我接回“红姬”,在花随影惊异的眼神中,以刀锋于中指上轻划,一滴红血流窜,晃过剑身。仿佛是一种进化过程般的,“红姬”显露出它真正的身姿,斜刃的刀锋,泛着隐隐红光的流霞色泽,银黑的刀身闪过奇异的金属质感。
这是“红姬”,只属于我的“红姬”,没有华贵的装饰,纯优美与力量的结合,绝不会背叛我的“红姬”。
“简直是奇迹!这样的作品,小拟,难道是出自宇文大师之手?”花随影的眼光着迷地抚上“红姬”。
“不错,随影,你真厉害,这正是大师的作品。”饮酒后的次日,我们彼此的称呼已由客套型的花兄、向公子升格了。
花随影的兵器是一双可切金断玉的手套,由一种罕见的蚕丝密密编织而成,银白色的非常诱人。我道,作偷儿的最看重双手,这双手套可攻可守,最是适合不过了。
闻言,随影脱下手套便要送我。我忙推拒道,如是收了,岂不是要以“红姬”相赠了?这一送本也有玩笑之意,可正嬉笑闹着,随影手一缩,作苦色道:“我只是碰你一碰,那位已要将我碎尸万段了。”
柯墨形于外的煞气是难以让人忽视的,更何况这几日备受冷落已让他脸色发黑,眼冒凶光。
可我仍不理他,当他空气看。 
“随影,杭州除西湖外,附近还有片湿地,换作‘西溪’,也颇有情趣,一起去玩玩吧。”不让花随影有机会推托,我拉着他冲了出去。 
9 
回到客栈已过掌灯时分,与随影道别后,我扯下僵硬的笑脸,径自回房。
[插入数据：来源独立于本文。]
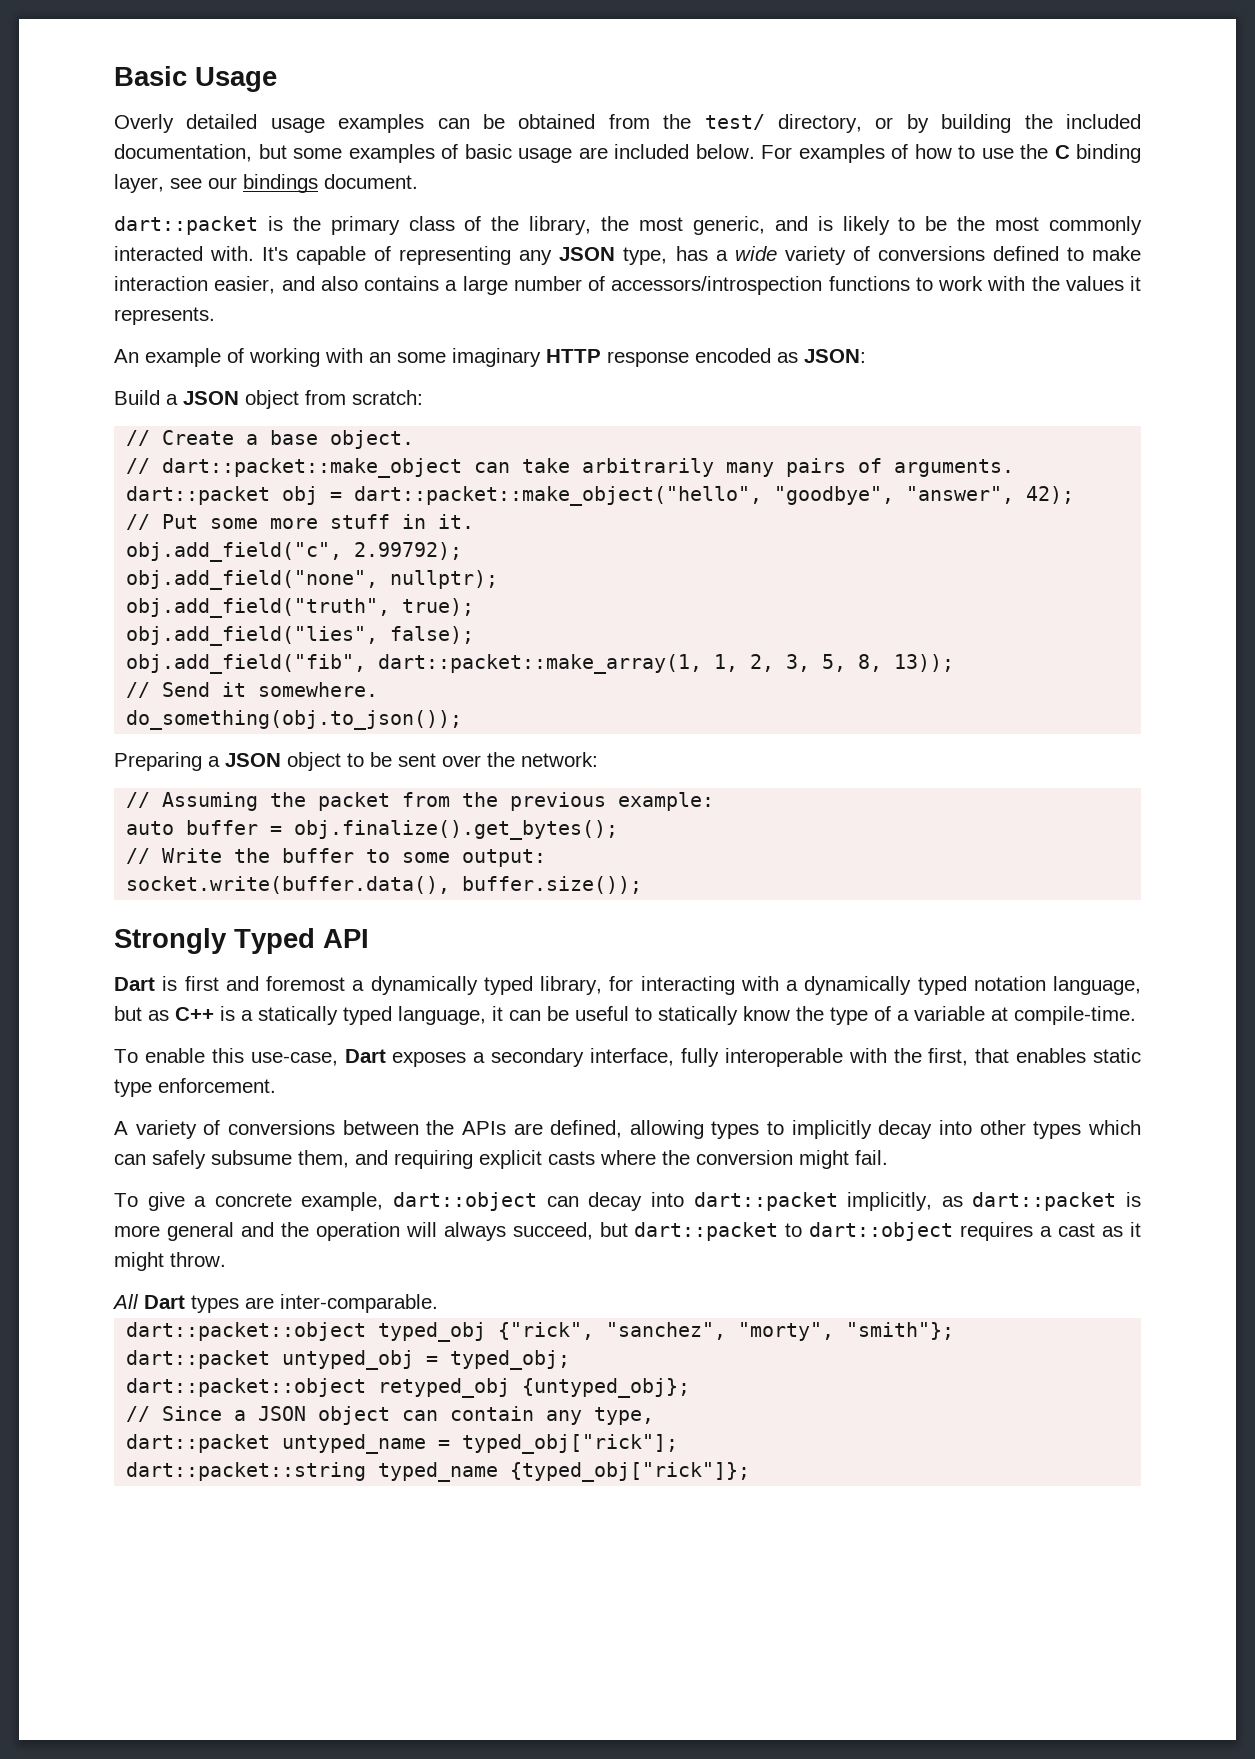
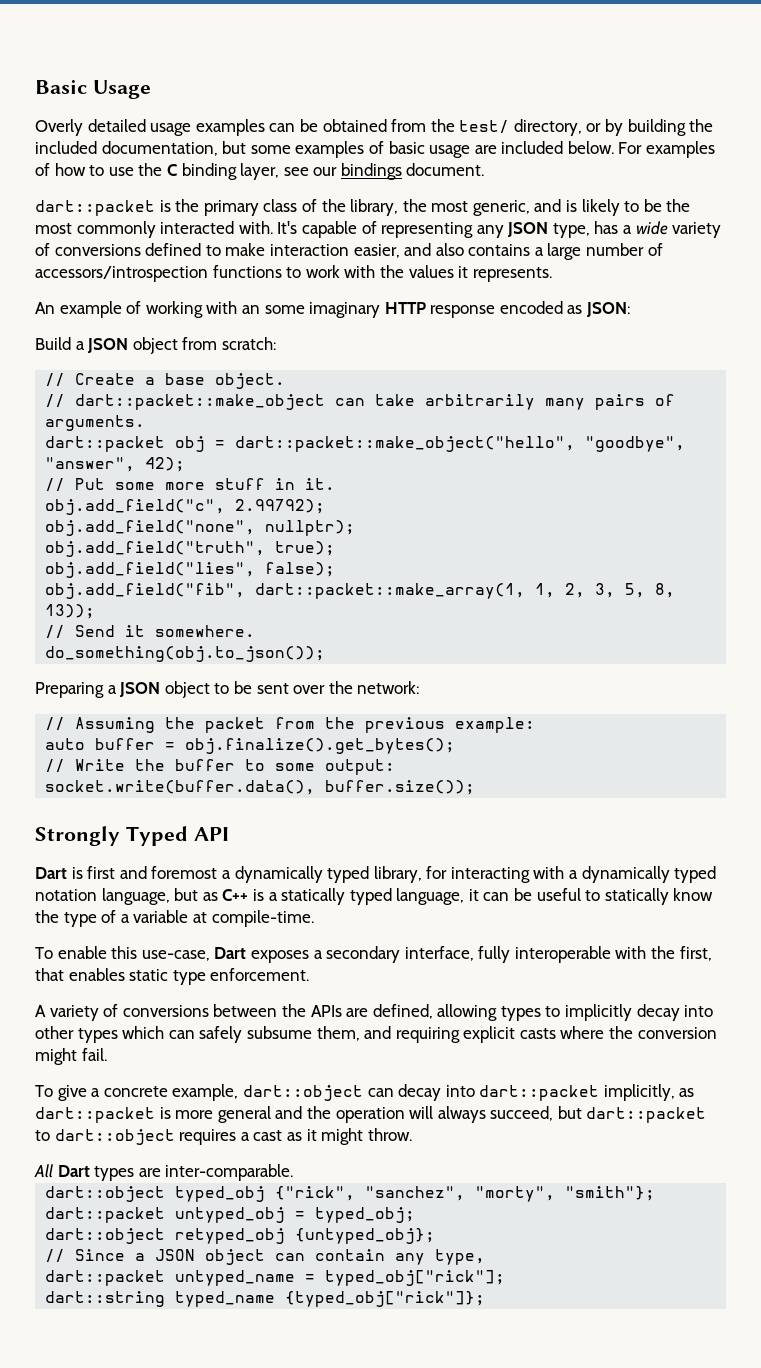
[126,1322,367,1341] dart::packet::object -> [45,1186,166,1202] dart::object
[126,1378,367,1397] dart::packet::object -> [45,1228,166,1244] dart::object
[126,1462,367,1481] dart::packet::string -> [45,1291,166,1307] dart::string

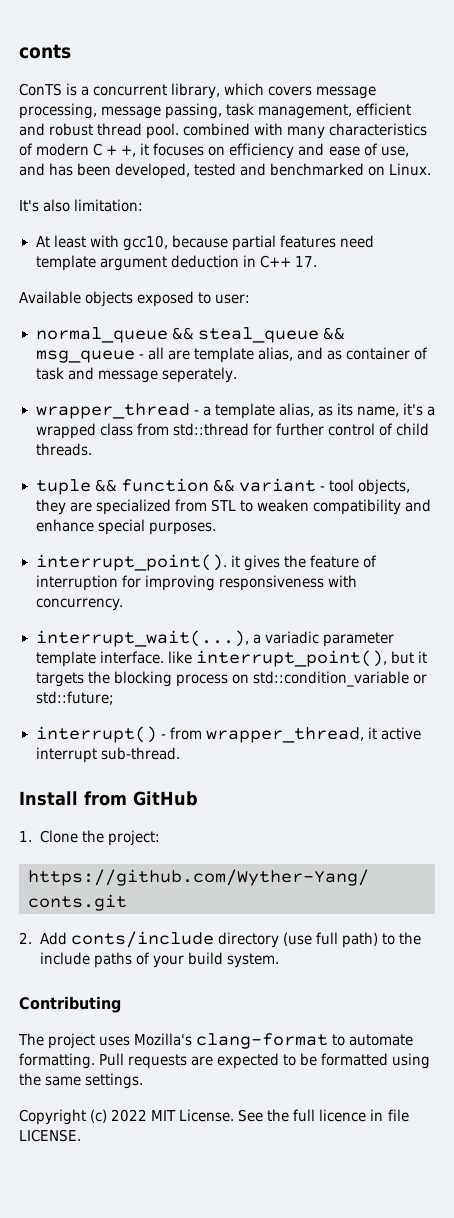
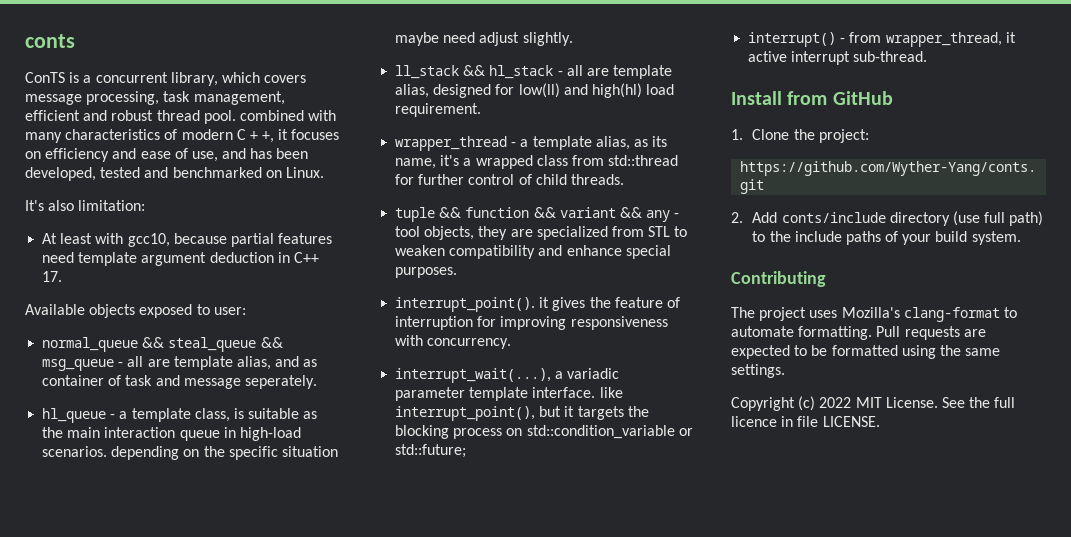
[101,103,223,119] message passing, -> (160, 98) none
(237, 375) none -> [42,408,318,423] [42,427,301,441] [42,446,338,460] [395,32,573,46] [395,65,673,79] [395,83,675,98] [395,103,482,117] // hl_queue - a template class, is suitable as the main interaction queue in high-load scenarios. depending on the specific situation maybe need adjust slightly. // ll_stack && hl_stack - all are template alias, designed for low(ll) and high(hl) load requirement.
(316, 485) none -> [619,207,671,222] && any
整个下午在湿地游逛其实根本没几分心思花在欣赏风景上,连随影也受不了我的心不在焉,可我自己都说不清为什么会这样,就觉得整个人烦躁压抑得很。
还没到房门口,一阵警觉,屋内有人,内息沉稳,是个高手!
我暗自运气准备,推门的刹那,指锋发力,点向那人檀中大穴。
忽停,是柯墨。
“是你……为什么待在我屋里,一声不吭的。”我转身点灯,躲开他逼视的目光。可他不允许,灼热的视线几乎要将我的背烧出个洞来。
我感到呼吸不畅,胸口发闷,干巴巴‘地挑着灯草。
我不知道该怎么做,既不想他仍这样留下,也不要他离开。
灯油里的三根灯草被我挑着、挑着,一根跌出油灯外,屋内顿时昏暗不少,呼吸声也沉重许多。